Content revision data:
___
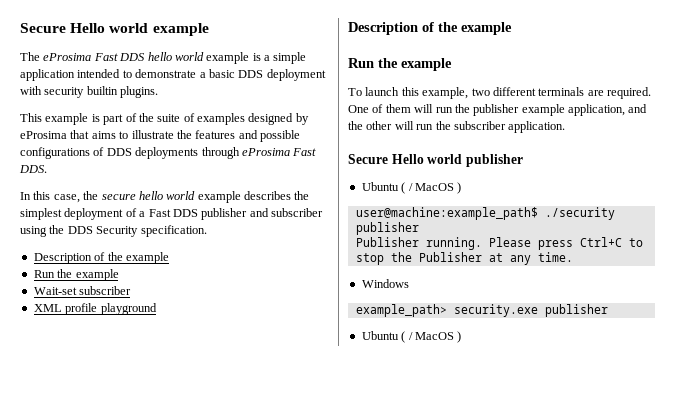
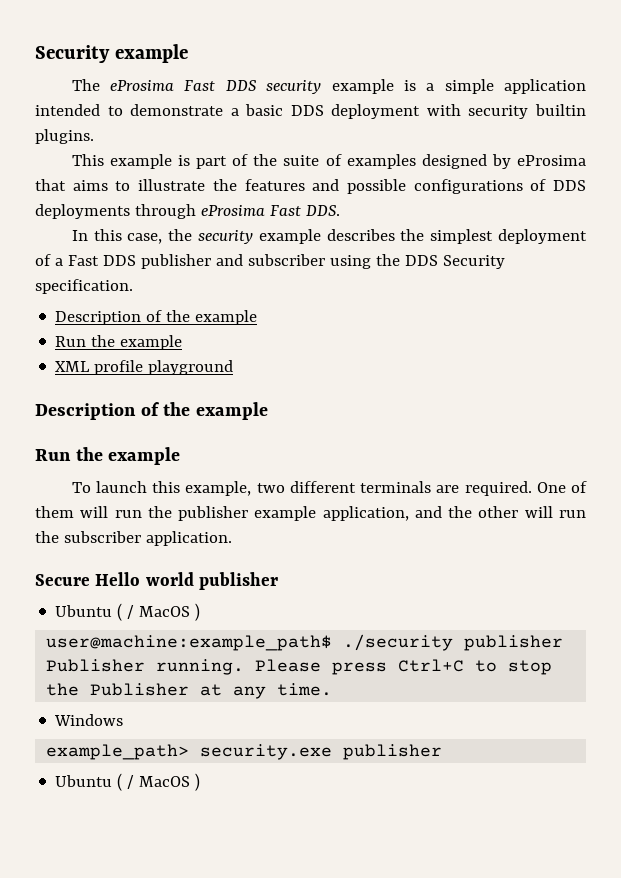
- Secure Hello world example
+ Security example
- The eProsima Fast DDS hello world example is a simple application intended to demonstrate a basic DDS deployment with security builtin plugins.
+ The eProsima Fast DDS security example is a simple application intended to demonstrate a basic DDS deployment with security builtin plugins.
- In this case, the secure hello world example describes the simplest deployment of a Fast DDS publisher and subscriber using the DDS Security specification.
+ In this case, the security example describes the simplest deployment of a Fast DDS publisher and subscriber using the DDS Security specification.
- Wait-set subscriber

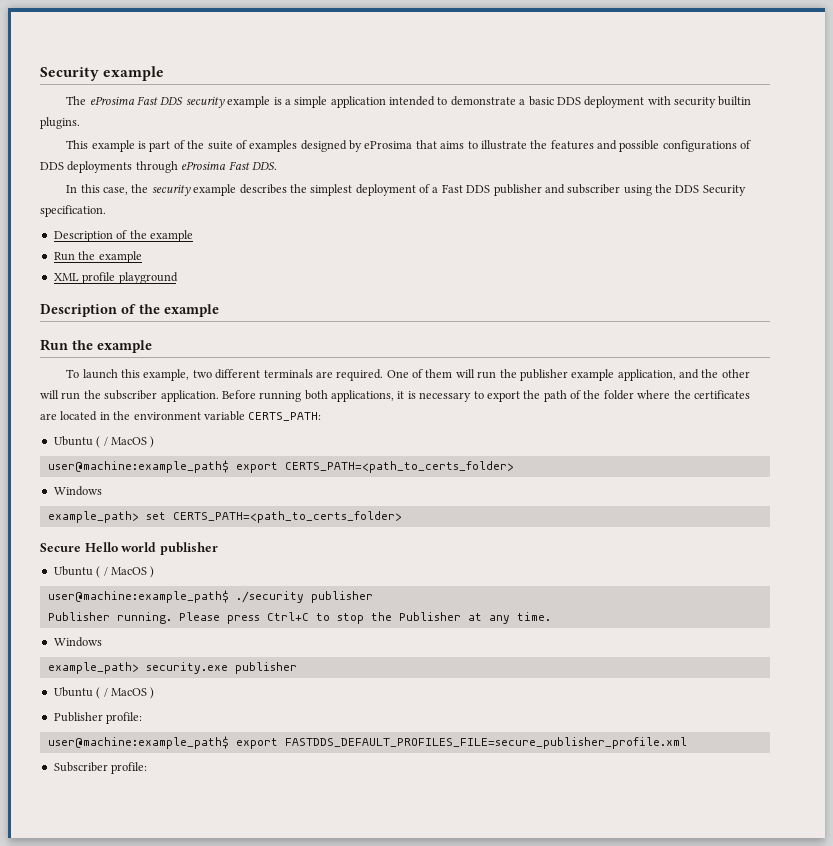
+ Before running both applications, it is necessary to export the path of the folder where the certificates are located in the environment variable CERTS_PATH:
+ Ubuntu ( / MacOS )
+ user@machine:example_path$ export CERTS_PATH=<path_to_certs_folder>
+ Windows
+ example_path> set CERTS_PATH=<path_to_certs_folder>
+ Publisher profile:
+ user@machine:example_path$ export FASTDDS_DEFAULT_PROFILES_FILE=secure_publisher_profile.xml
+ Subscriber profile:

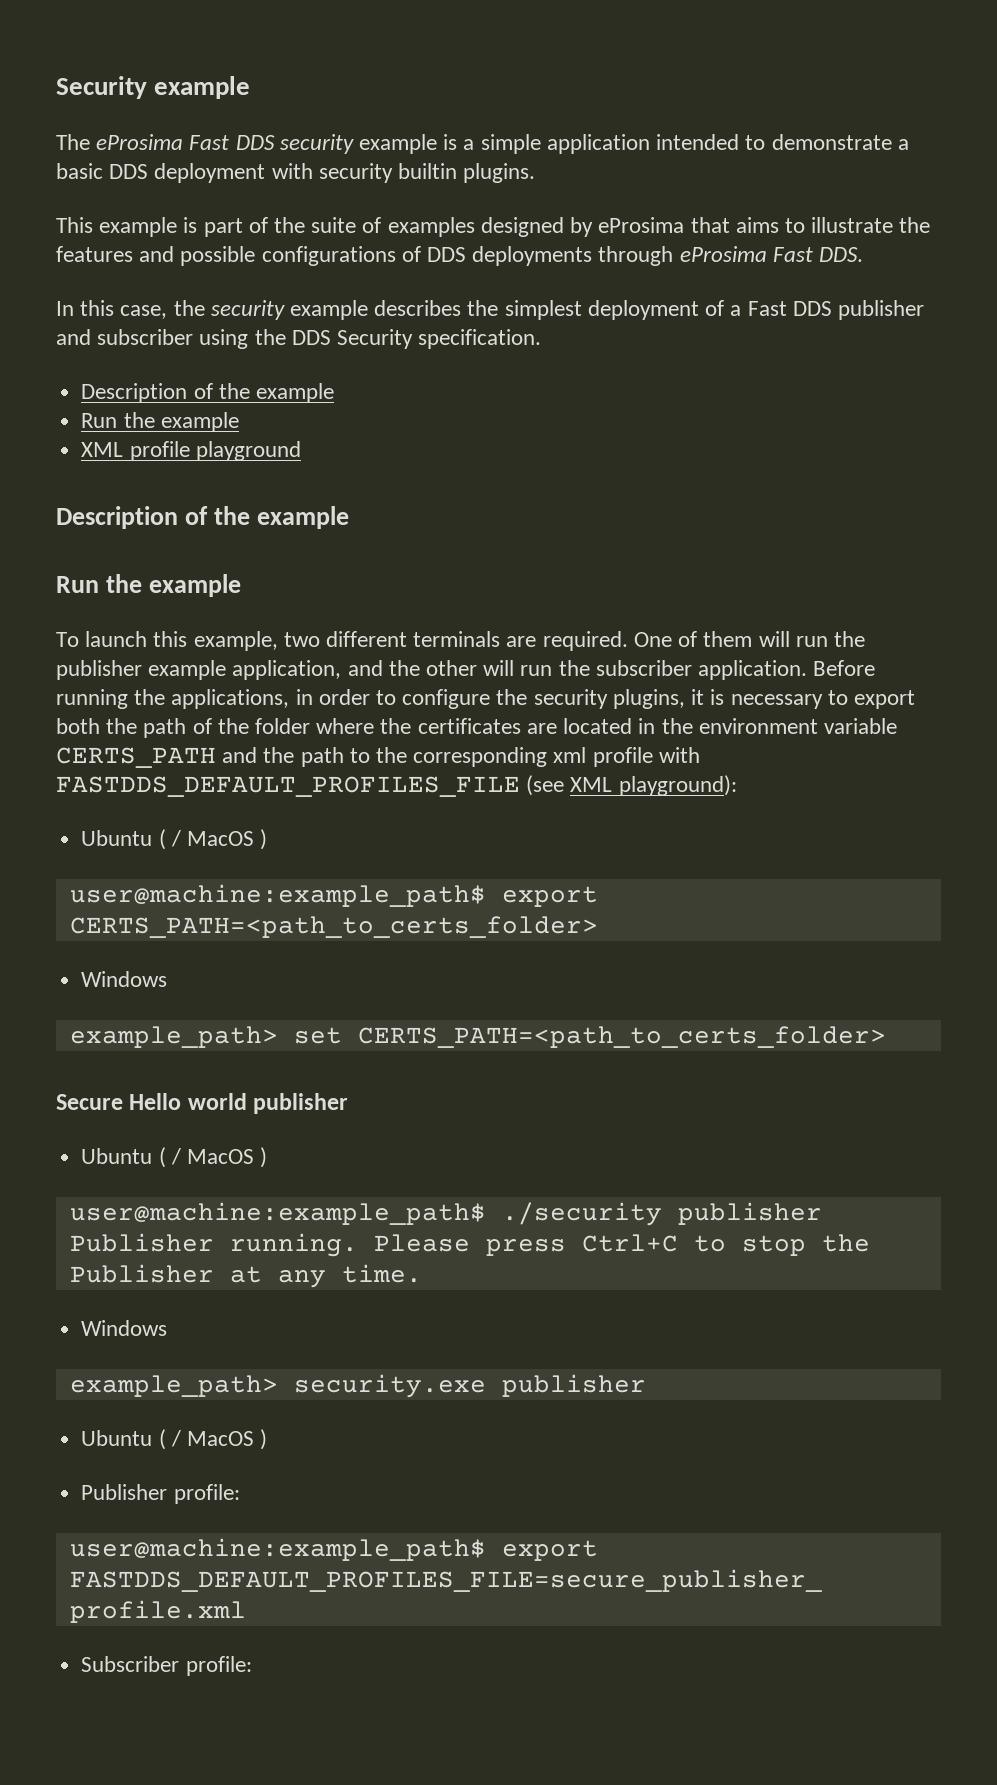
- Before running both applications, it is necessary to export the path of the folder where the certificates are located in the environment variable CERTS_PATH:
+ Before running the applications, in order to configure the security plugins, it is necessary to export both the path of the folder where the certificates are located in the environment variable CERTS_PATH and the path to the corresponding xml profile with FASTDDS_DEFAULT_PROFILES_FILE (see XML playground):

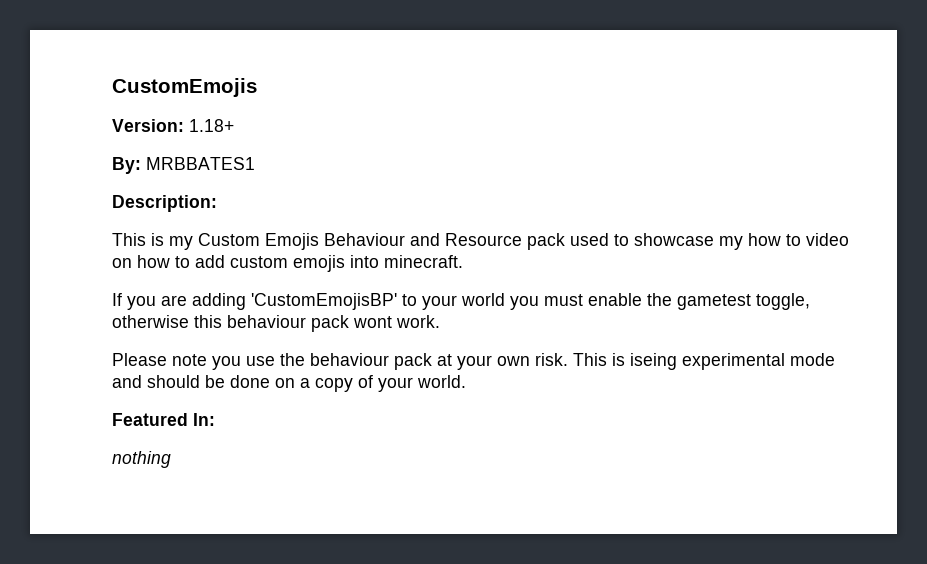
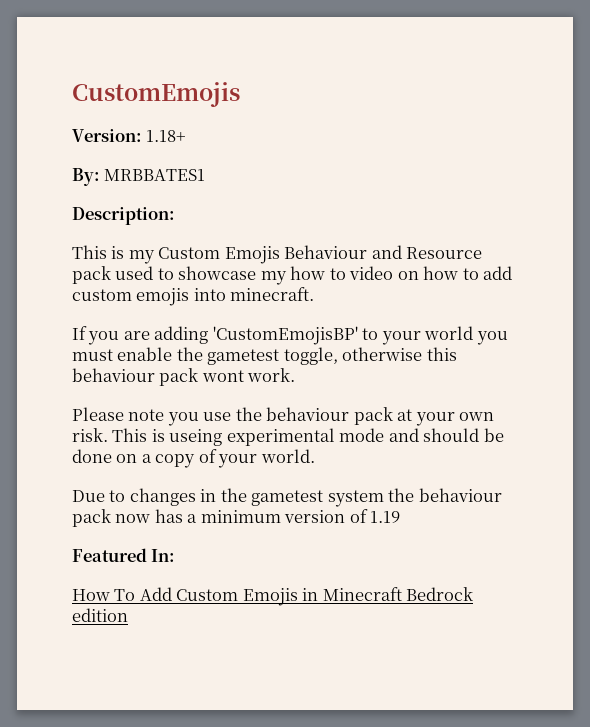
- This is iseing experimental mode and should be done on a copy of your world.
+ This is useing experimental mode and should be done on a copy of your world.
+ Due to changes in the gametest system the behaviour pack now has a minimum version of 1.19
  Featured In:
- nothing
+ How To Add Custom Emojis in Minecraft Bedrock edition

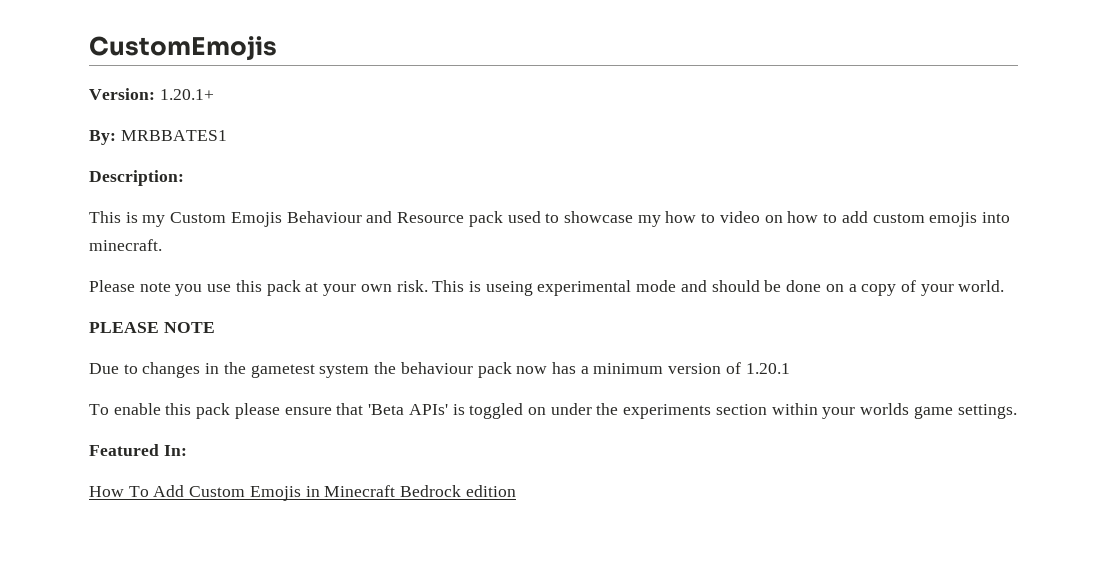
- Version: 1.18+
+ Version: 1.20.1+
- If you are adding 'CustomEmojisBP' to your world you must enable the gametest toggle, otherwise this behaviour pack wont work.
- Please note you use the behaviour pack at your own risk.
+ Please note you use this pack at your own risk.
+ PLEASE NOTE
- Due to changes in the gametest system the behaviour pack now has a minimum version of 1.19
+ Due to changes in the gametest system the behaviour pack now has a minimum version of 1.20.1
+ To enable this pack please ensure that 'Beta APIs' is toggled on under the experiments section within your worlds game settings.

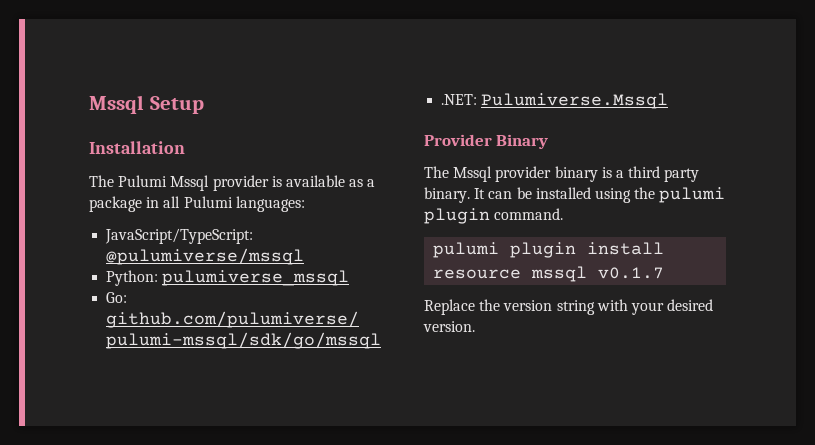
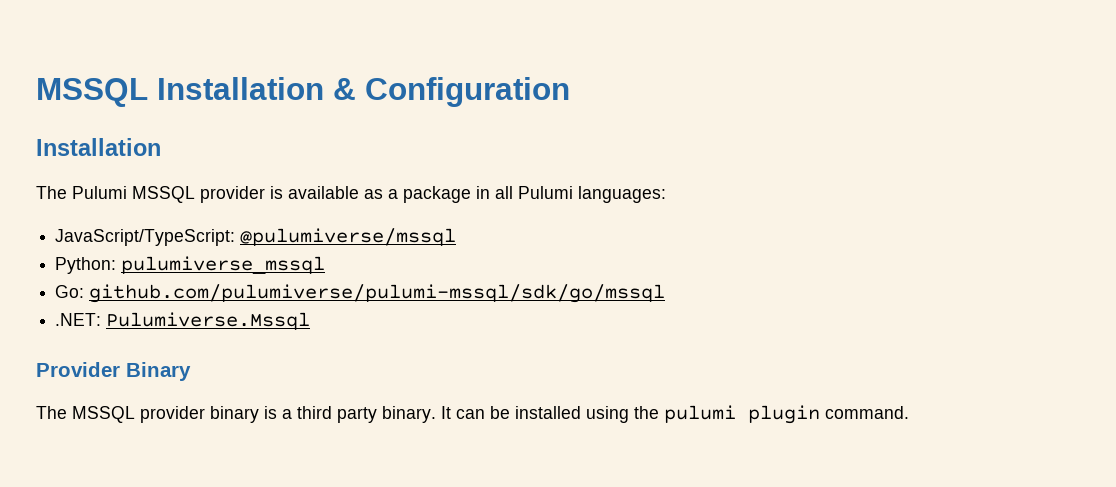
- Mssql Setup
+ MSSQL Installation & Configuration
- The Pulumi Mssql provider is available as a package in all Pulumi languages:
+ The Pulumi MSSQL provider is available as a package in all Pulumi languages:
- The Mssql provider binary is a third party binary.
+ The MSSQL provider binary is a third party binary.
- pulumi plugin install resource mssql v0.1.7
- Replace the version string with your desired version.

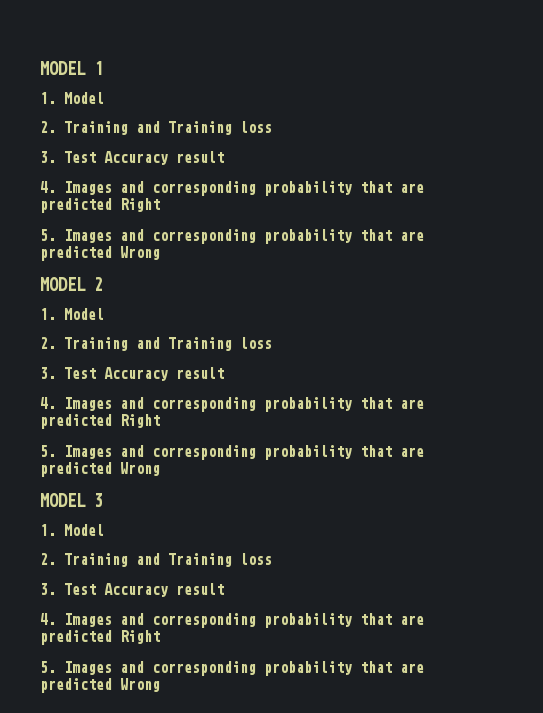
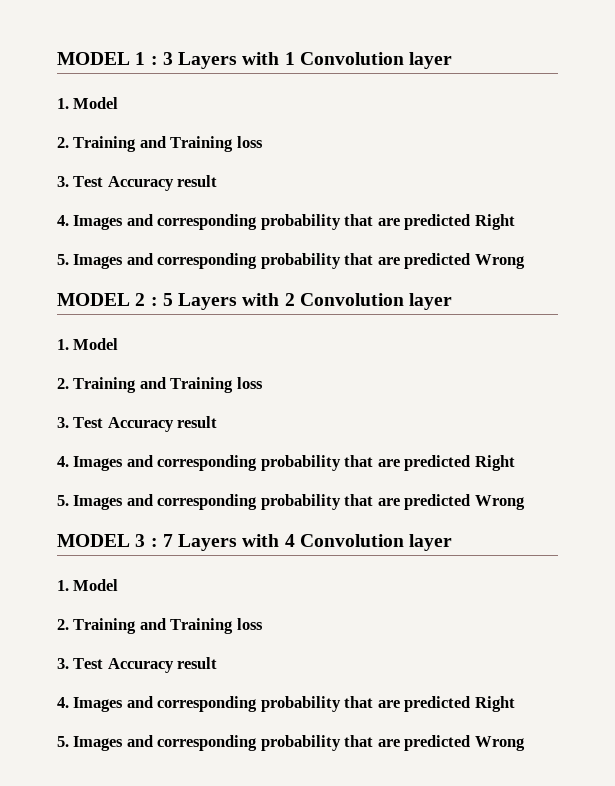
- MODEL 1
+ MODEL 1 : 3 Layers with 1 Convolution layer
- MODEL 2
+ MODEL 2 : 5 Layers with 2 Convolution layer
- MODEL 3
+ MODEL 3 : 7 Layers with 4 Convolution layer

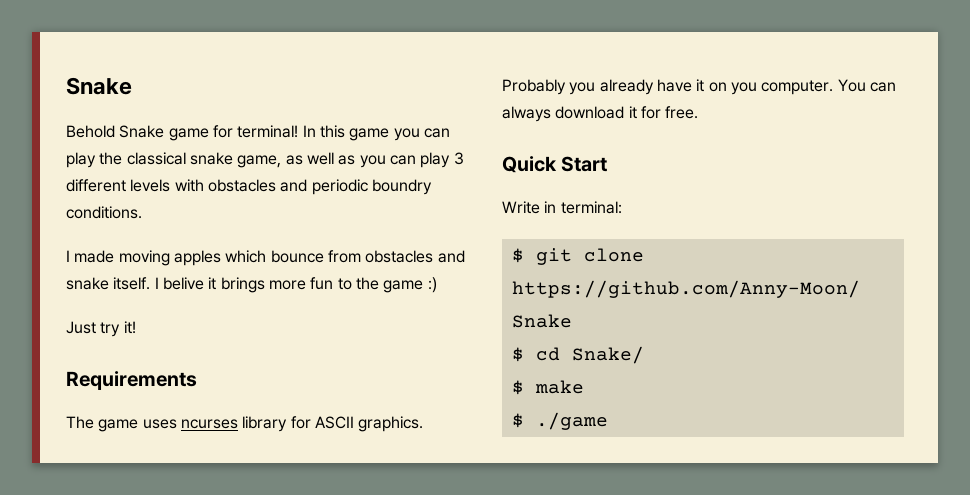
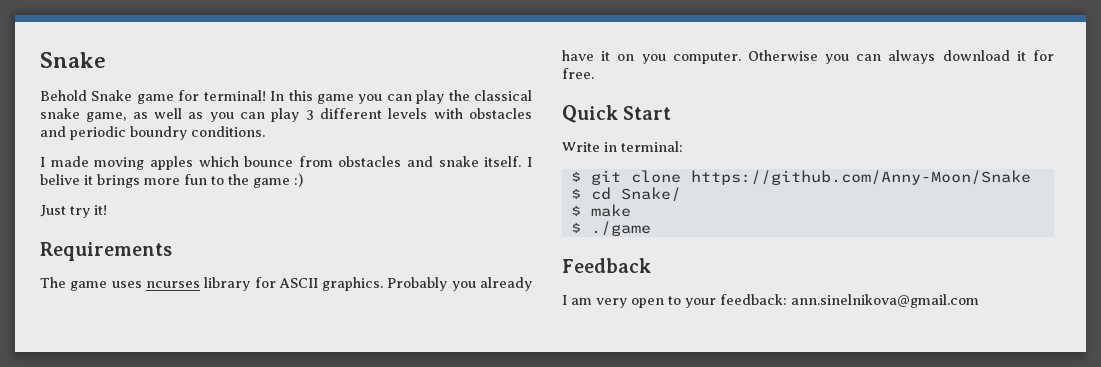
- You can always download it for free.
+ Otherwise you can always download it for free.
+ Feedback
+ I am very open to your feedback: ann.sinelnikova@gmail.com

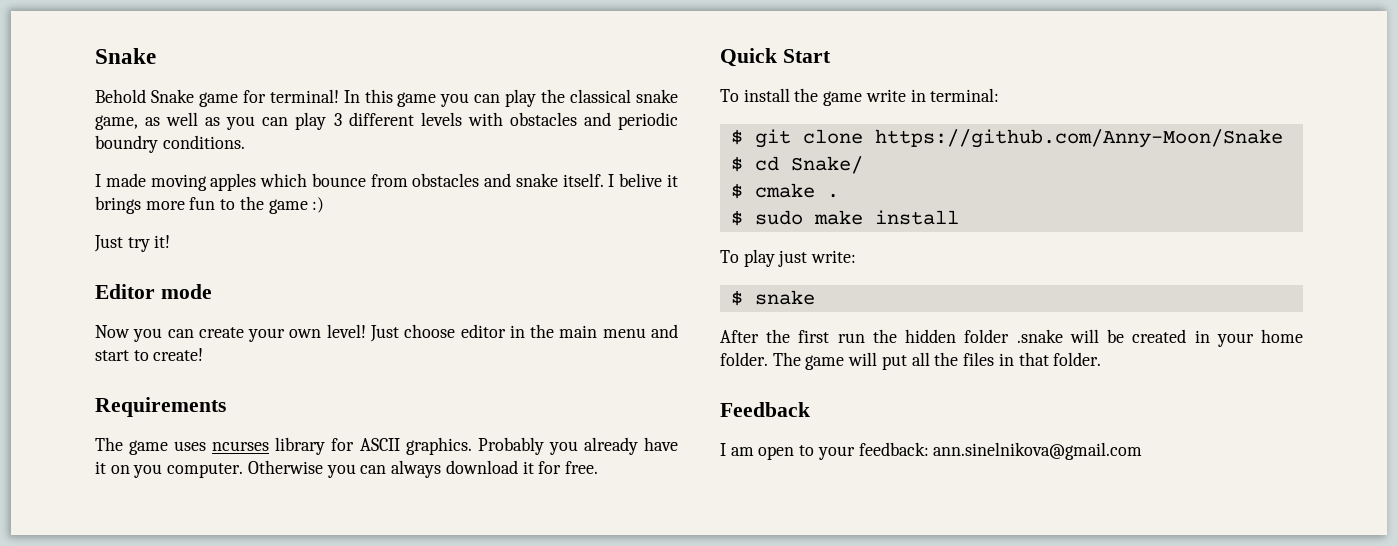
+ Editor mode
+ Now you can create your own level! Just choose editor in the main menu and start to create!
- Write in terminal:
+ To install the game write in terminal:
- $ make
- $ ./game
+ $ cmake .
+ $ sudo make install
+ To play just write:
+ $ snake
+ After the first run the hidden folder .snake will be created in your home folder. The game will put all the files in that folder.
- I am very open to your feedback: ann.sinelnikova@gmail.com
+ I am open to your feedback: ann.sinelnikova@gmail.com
___
### REQUIRED WORK
All records, pictures excluded: copy them exactly.

### TASK ANSWER
- Secure Hello world example
+ Security example
- The eProsima Fast DDS hello world example is a simple application intended to demonstrate a basic DDS deployment with security builtin plugins.
+ The eProsima Fast DDS security example is a simple application intended to demonstrate a basic DDS deployment with security builtin plugins.
- In this case, the secure hello world example describes the simplest deployment of a Fast DDS publisher and subscriber using the DDS Security specification.
+ In this case, the security example describes the simplest deployment of a Fast DDS publisher and subscriber using the DDS Security specification.
- Wait-set subscriber

+ Before running both applications, it is necessary to export the path of the folder where the certificates are located in the environment variable CERTS_PATH:
+ Ubuntu ( / MacOS )
+ user@machine:example_path$ export CERTS_PATH=<path_to_certs_folder>
+ Windows
+ example_path> set CERTS_PATH=<path_to_certs_folder>
+ Publisher profile:
+ user@machine:example_path$ export FASTDDS_DEFAULT_PROFILES_FILE=secure_publisher_profile.xml
+ Subscriber profile:

- Before running both applications, it is necessary to export the path of the folder where the certificates are located in the environment variable CERTS_PATH:
+ Before running the applications, in order to configure the security plugins, it is necessary to export both the path of the folder where the certificates are located in the environment variable CERTS_PATH and the path to the corresponding xml profile with FASTDDS_DEFAULT_PROFILES_FILE (see XML playground):

- This is iseing experimental mode and should be done on a copy of your world.
+ This is useing experimental mode and should be done on a copy of your world.
+ Due to changes in the gametest system the behaviour pack now has a minimum version of 1.19
  Featured In:
- nothing
+ How To Add Custom Emojis in Minecraft Bedrock edition

- Version: 1.18+
+ Version: 1.20.1+
- If you are adding 'CustomEmojisBP' to your world you must enable the gametest toggle, otherwise this behaviour pack wont work.
- Please note you use the behaviour pack at your own risk.
+ Please note you use this pack at your own risk.
+ PLEASE NOTE
- Due to changes in the gametest system the behaviour pack now has a minimum version of 1.19
+ Due to changes in the gametest system the behaviour pack now has a minimum version of 1.20.1
+ To enable this pack please ensure that 'Beta APIs' is toggled on under the experiments section within your worlds game settings.

- Mssql Setup
+ MSSQL Installation & Configuration
- The Pulumi Mssql provider is available as a package in all Pulumi languages:
+ The Pulumi MSSQL provider is available as a package in all Pulumi languages:
- The Mssql provider binary is a third party binary.
+ The MSSQL provider binary is a third party binary.
- pulumi plugin install resource mssql v0.1.7
- Replace the version string with your desired version.

- MODEL 1
+ MODEL 1 : 3 Layers with 1 Convolution layer
- MODEL 2
+ MODEL 2 : 5 Layers with 2 Convolution layer
- MODEL 3
+ MODEL 3 : 7 Layers with 4 Convolution layer

- You can always download it for free.
+ Otherwise you can always download it for free.
+ Feedback
+ I am very open to your feedback: ann.sinelnikova@gmail.com

+ Editor mode
+ Now you can create your own level! Just choose editor in the main menu and start to create!
- Write in terminal:
+ To install the game write in terminal:
- $ make
- $ ./game
+ $ cmake .
+ $ sudo make install
+ To play just write:
+ $ snake
+ After the first run the hidden folder .snake will be created in your home folder. The game will put all the files in that folder.
- I am very open to your feedback: ann.sinelnikova@gmail.com
+ I am open to your feedback: ann.sinelnikova@gmail.com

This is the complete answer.